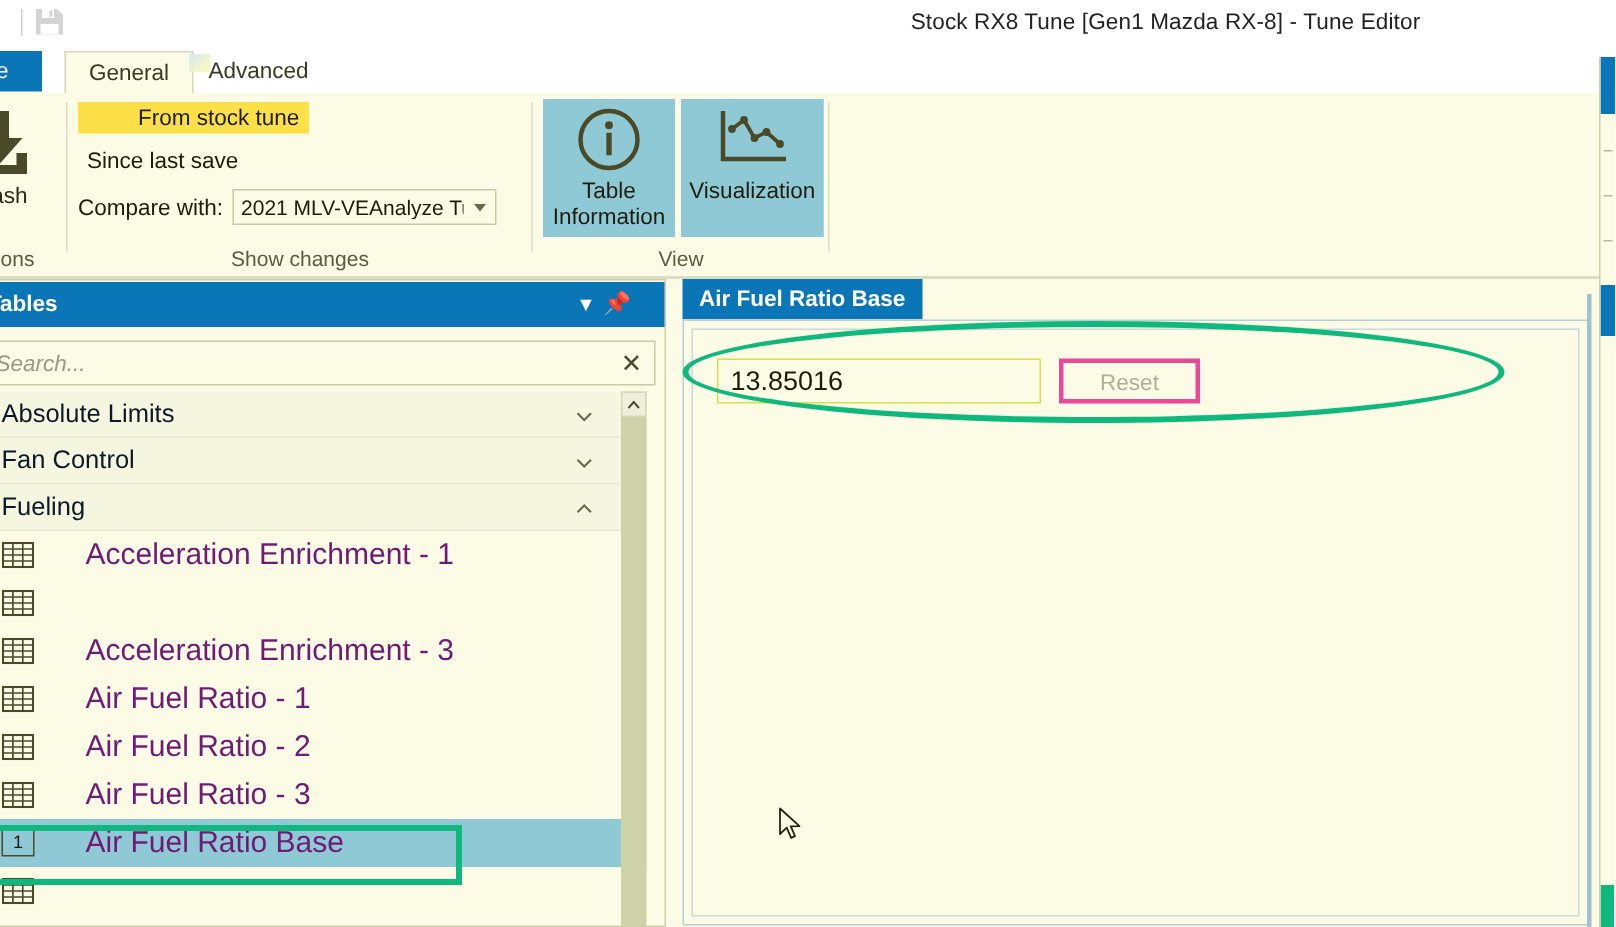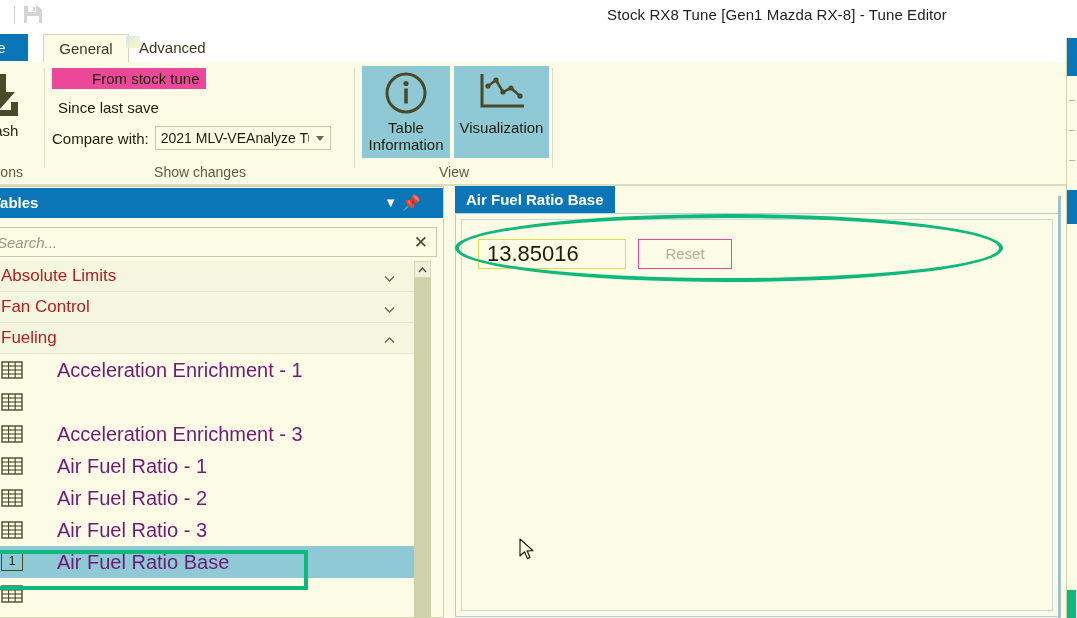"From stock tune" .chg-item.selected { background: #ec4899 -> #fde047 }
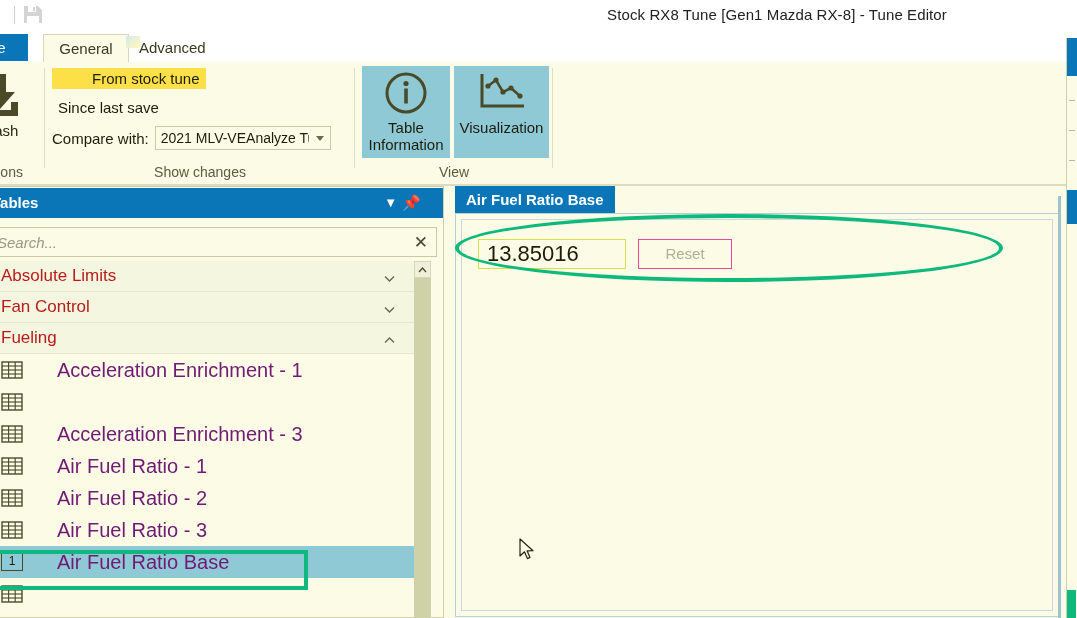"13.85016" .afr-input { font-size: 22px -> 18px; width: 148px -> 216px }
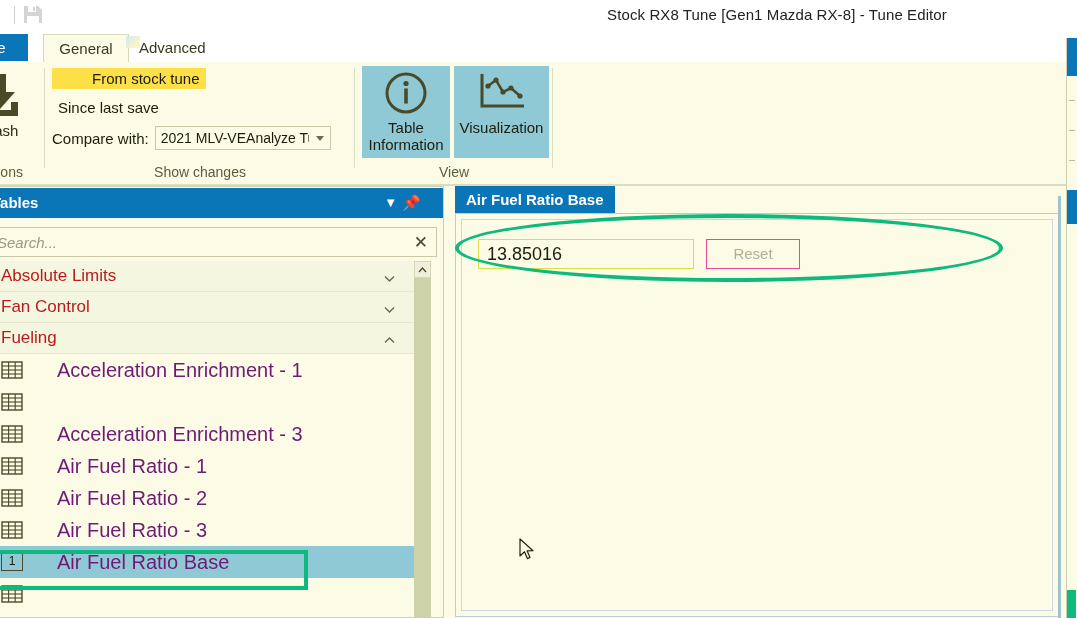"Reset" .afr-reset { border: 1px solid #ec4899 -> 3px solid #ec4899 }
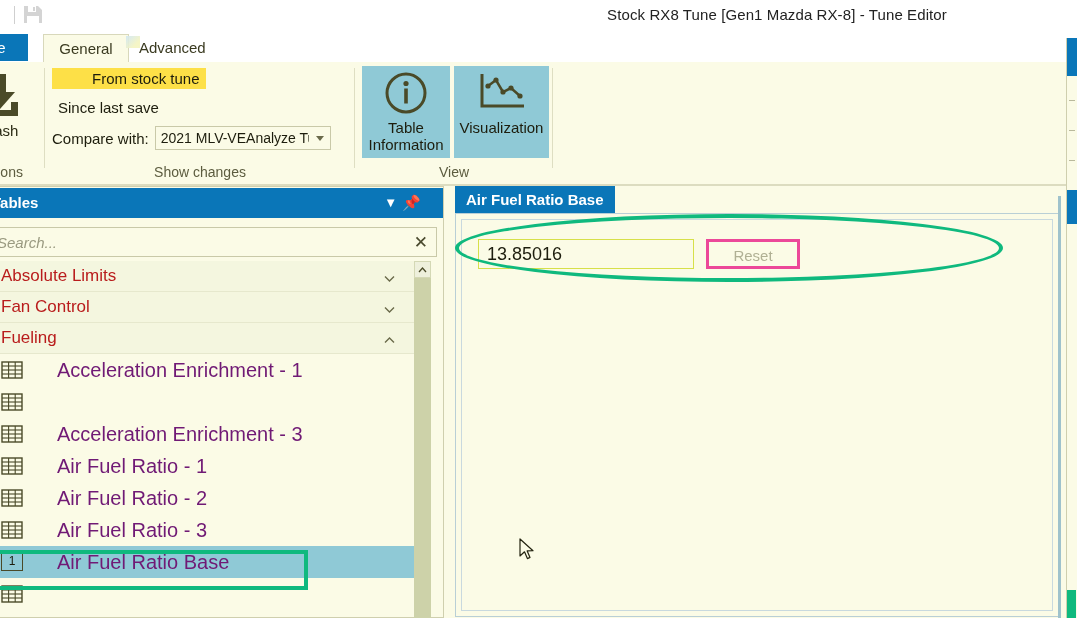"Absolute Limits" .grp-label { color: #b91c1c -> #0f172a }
* * *
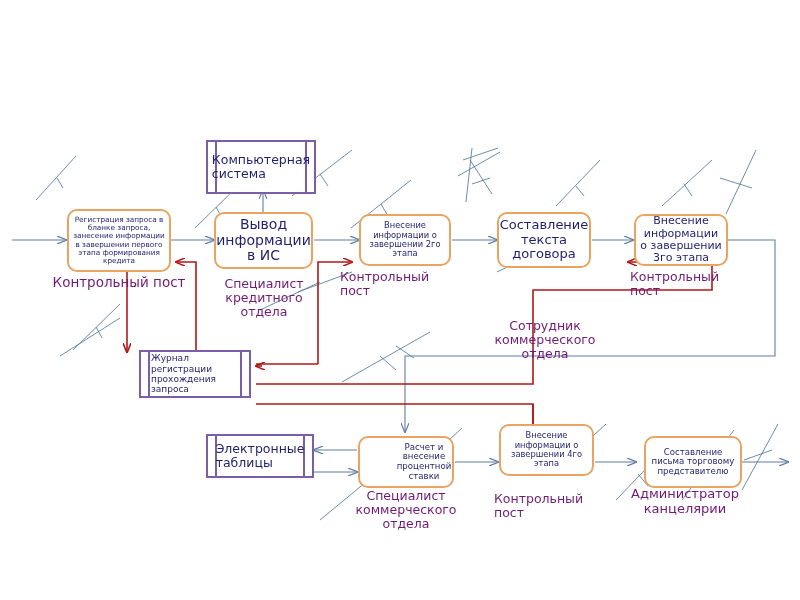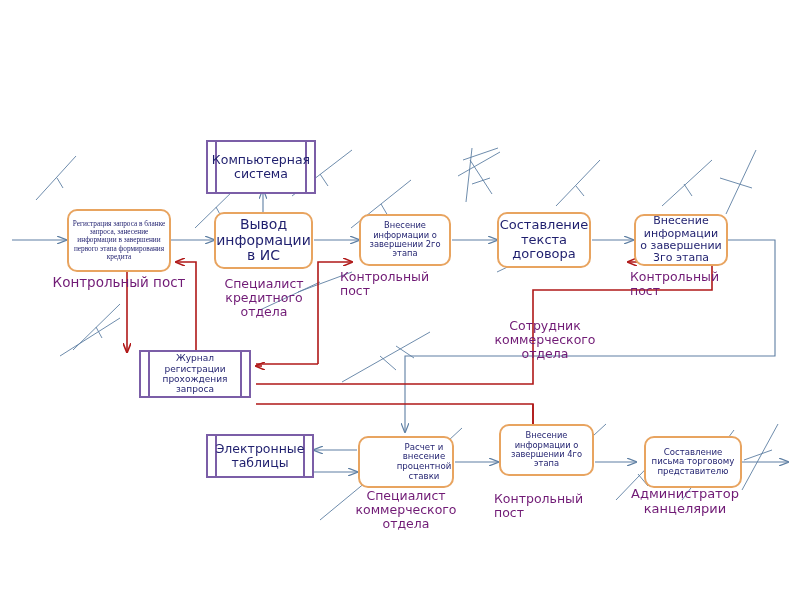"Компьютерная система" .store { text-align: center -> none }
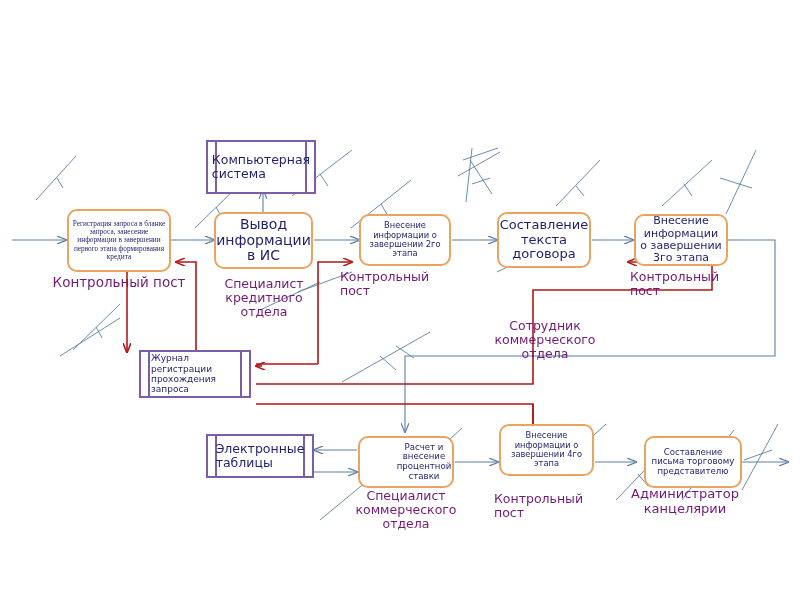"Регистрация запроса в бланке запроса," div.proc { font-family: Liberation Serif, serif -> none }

Instructions for the task. From the data above, retype only the lines starting with the line with "background: #ec4899 ->" and going on through the line with "color: #b91c1c ->", exactly, leaving out the pictures.

Response to this task.
"From stock tune" .chg-item.selected { background: #ec4899 -> #fde047 }
"13.85016" .afr-input { font-size: 22px -> 18px; width: 148px -> 216px }
"Reset" .afr-reset { border: 1px solid #ec4899 -> 3px solid #ec4899 }
"Absolute Limits" .grp-label { color: #b91c1c -> #0f172a }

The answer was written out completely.